- _Exercise prompt_
Give all the lines below again, exactly, with no pictures.

- _Material provided_
════════════════

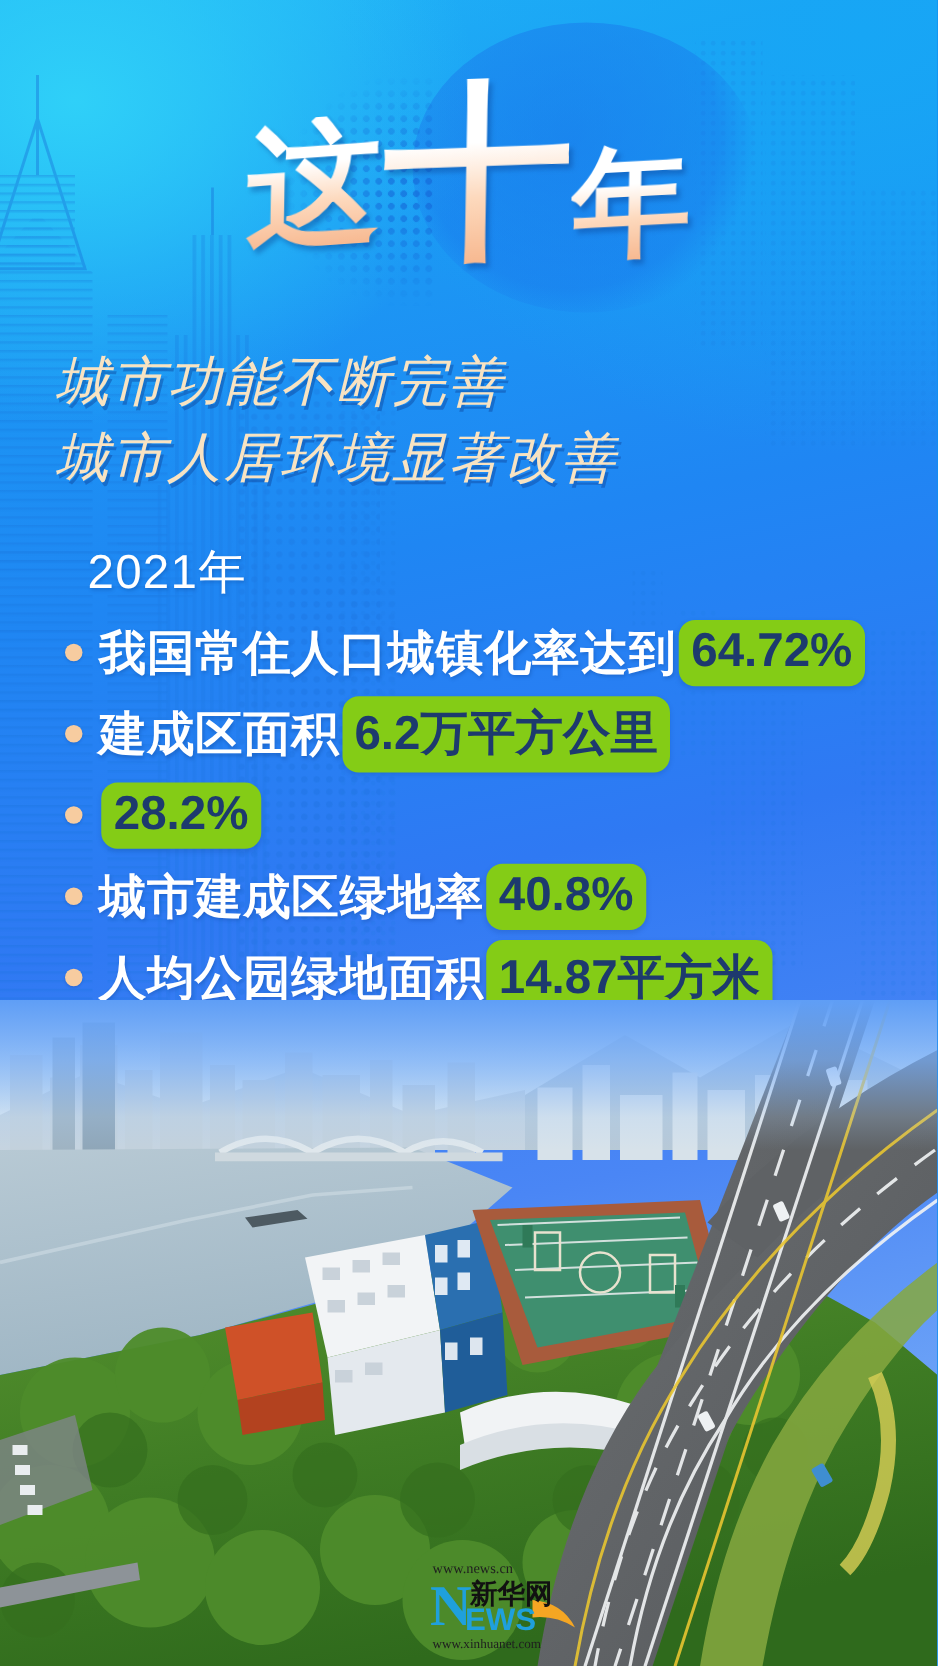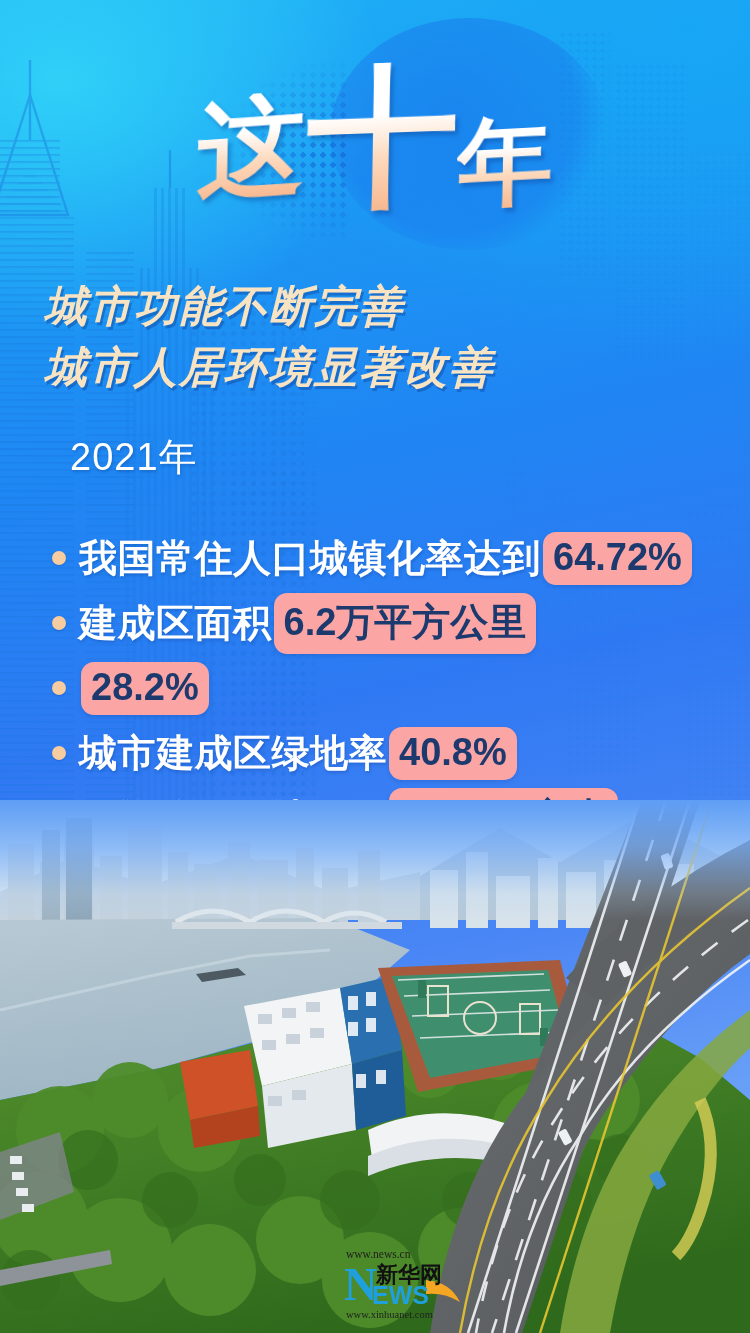--- a/index.html
+++ b/index.html
@@ -56,7 +56,7 @@
   
   .headlines { position:absolute; left:44px; top:276px; width:680px; }
   .headline {
-    font-size:43px; font-weight:700; font-style:italic;
+    font-size:43px; font-weight:400; font-style:italic;
     color:#f8e3c2; letter-spacing:2px; line-height:1.42;
     text-shadow:2px 3px 0 rgba(12,64,150,.42);
   }

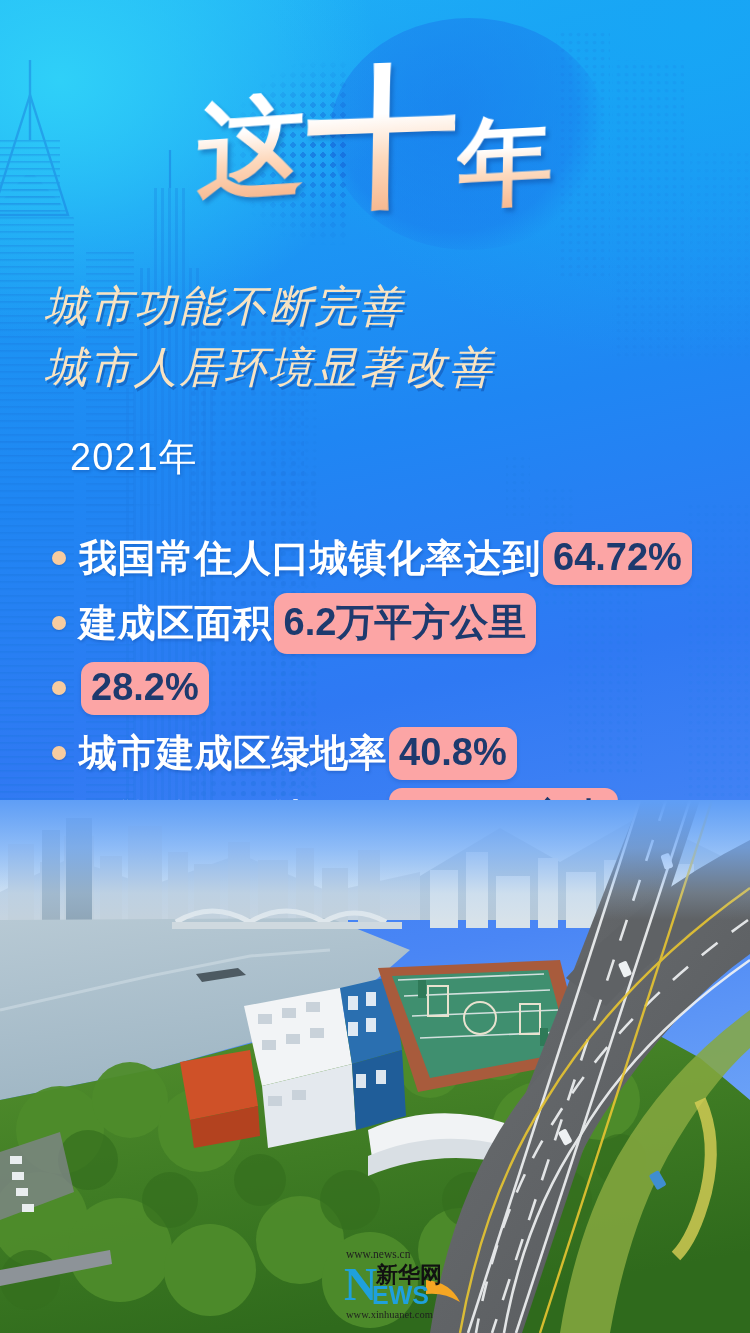--- a/index.html
+++ b/index.html
@@ -69,7 +69,7 @@
   }
 
   
-  .list { position:absolute; left:52px; top:492px; width:690px;margin-top:36px; }
+  .list { position:absolute; left:52px; top:492px; width:690px; }
   .row {
     display:flex; align-items:center; gap:13px;
     height:60px; margin-bottom:5px;

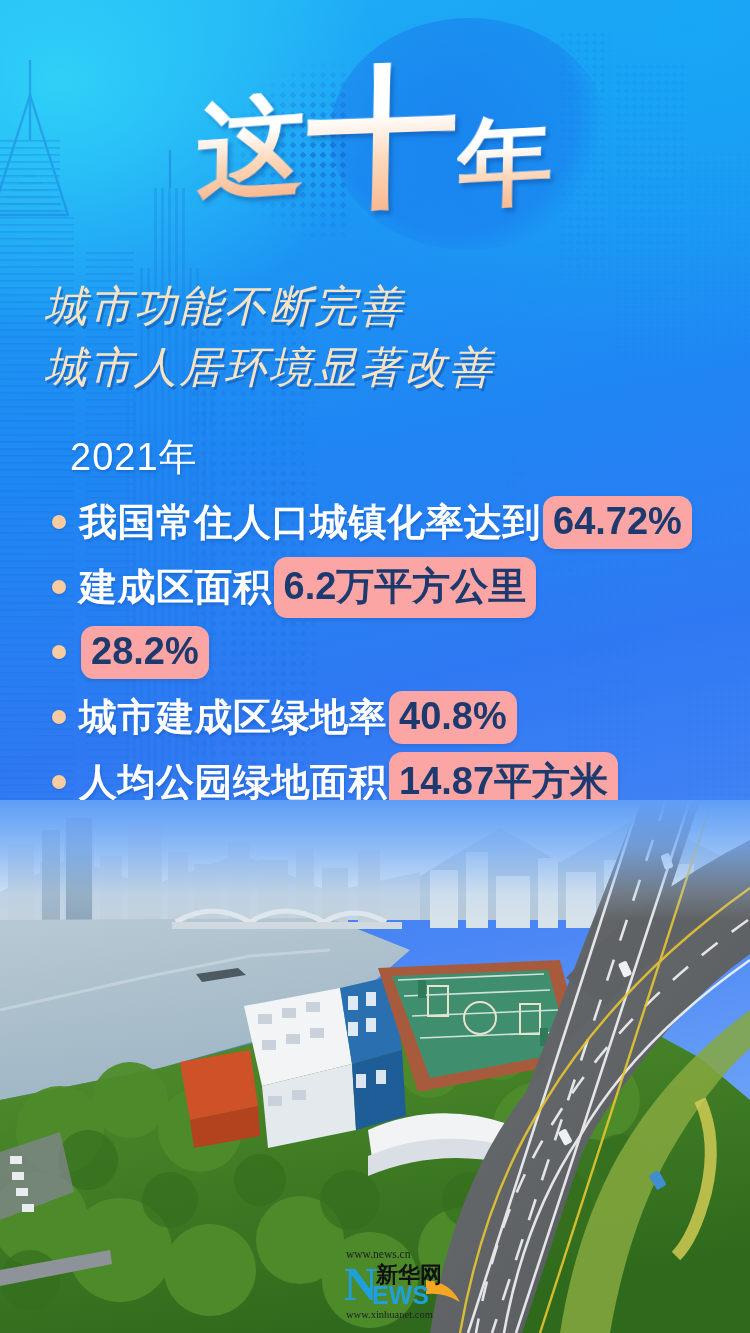--- a/index.html
+++ b/index.html
@@ -87,7 +87,7 @@
   }
   .pill {
     display:inline-block;
-    background:#fca5a5; color:#1d3a6e;
+    background:#84cc16; color:#1d3a6e;
     font-size:38px; font-weight:700; letter-spacing:0;
     padding:4px 10px 6px; border-radius:13px; margin-left:2px;
     box-shadow:0 2px 4px rgba(10,50,130,.18);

════════════════

- _Your solution_
--- a/index.html
+++ b/index.html
@@ -56,7 +56,7 @@
   
   .headlines { position:absolute; left:44px; top:276px; width:680px; }
   .headline {
-    font-size:43px; font-weight:700; font-style:italic;
+    font-size:43px; font-weight:400; font-style:italic;
     color:#f8e3c2; letter-spacing:2px; line-height:1.42;
     text-shadow:2px 3px 0 rgba(12,64,150,.42);
   }

--- a/index.html
+++ b/index.html
@@ -69,7 +69,7 @@
   }
 
   
-  .list { position:absolute; left:52px; top:492px; width:690px;margin-top:36px; }
+  .list { position:absolute; left:52px; top:492px; width:690px; }
   .row {
     display:flex; align-items:center; gap:13px;
     height:60px; margin-bottom:5px;

--- a/index.html
+++ b/index.html
@@ -87,7 +87,7 @@
   }
   .pill {
     display:inline-block;
-    background:#fca5a5; color:#1d3a6e;
+    background:#84cc16; color:#1d3a6e;
     font-size:38px; font-weight:700; letter-spacing:0;
     padding:4px 10px 6px; border-radius:13px; margin-left:2px;
     box-shadow:0 2px 4px rgba(10,50,130,.18);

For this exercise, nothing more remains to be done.